Research (UIUC)

"If we knew what it was we were doing, it would not be called research, would it?"

Albert Einstein

As a graduate student at the University of Illinois, I have been working in the area of software fault tolerance since 1997. We are involved in a project called Chameleon which is a software infrastructure for providing fault tolerance services to a wide range of applications - from off-the-shelf applications to applications customized for the Chameleon environment - in a distributed environment. The infrastructure is adaptive and can adapt to meet different availability requirements of different applications, as well changing requirements of the same application.

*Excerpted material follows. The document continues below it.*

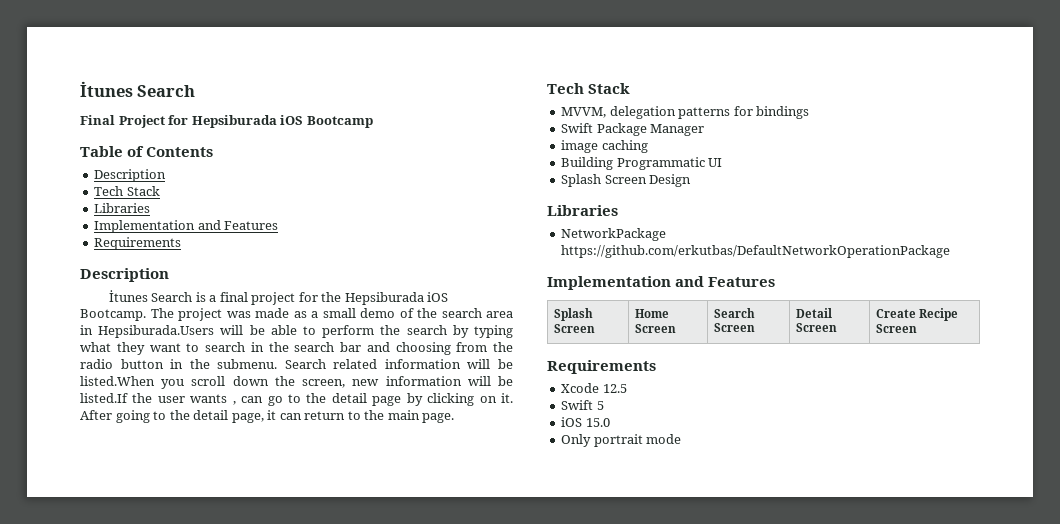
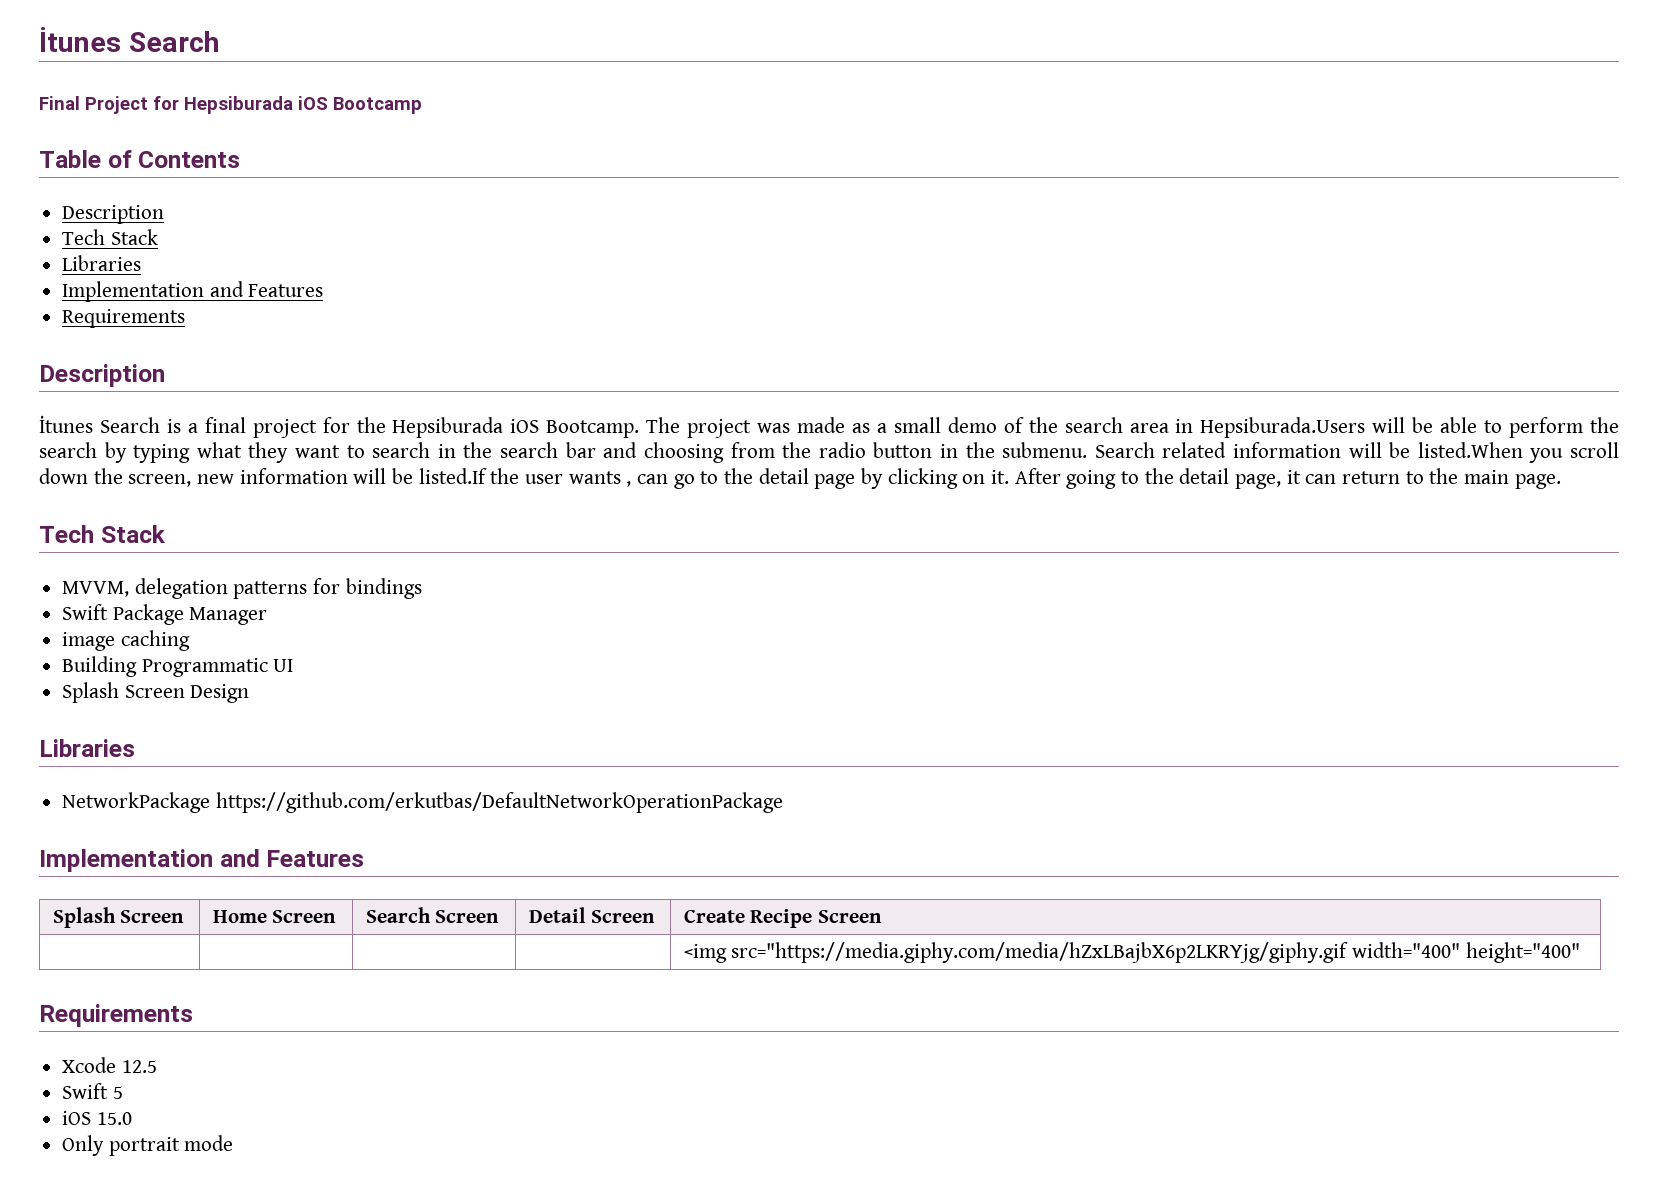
(918, 328) none -> [683,942,1580,963] // | | | | <img src="https://media.giphy.com/media/hZxLBajbX6p2LKRYjg/giphy.gif width="400" height="400"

The software can run on the standard workstations or PCs running off-the-shelf operating systems like Sun Solaris or Windows NT, and does not require any specialized hardware. The architecture of Chameleon is such that it can provide its services in a an network of computing nodes which may be heterogeneous and may not be intrinsically fault tolerant.

The project is being sponsored by the Jet Propulsion Laboratory which is an organizational wing of NASA and is based in Caltech, Pasadena, CA. For my MS thesis, I built the first prototype of the system and showed a demonstration of its capability to support multiple classes of applications. For my Ph.D. thesis, I explored the error detection protocols in Chameleon. Error detection is a key ingredient in building reliable distributed systems where the errors to be tolerated can be as varied as hardware errors, system software errors, application errors, errors in the software infrastructure itself, or malicious security attacks. In the networked environment, while the issue of application error detection has been fairly well studied, infrastructure error detection is less well understood. The currently employed techniques of timeouts or exceptions raised by the operating system often cannot provide fault containment to a reasonable level. In existing systems, fail silence of nodes and processes is often assumed away though field studies and our fault injection studies have repeatedly shown that in a distributed environment executing on off-the-shelf hardware components, the fail silence assumption is often violated. Hence, there is a need to explore more sophisticated detection techniques for the SIFT infrastructure. As part of my doctoral thesis work, I proposed a hierarchy for error detection techniques, which can be applied in a distributed software implemented fault tolerance (SIFT) environment. Within this hierarchy, novel techniques for making a process self-checking and a node fail-silent were explored. The levels in the hierarchy were designed to enforce different fault containment boundaries - a process, a node, or a replication group. The protocols for escalating the error conditions from one level to another to optimize the detection scheme and minimize error propagation were clearly defined. The error detection framework was implemented and demonstrated on the Chameleon testbed, though the principles are of general applicability in a message-passing-based distributed system.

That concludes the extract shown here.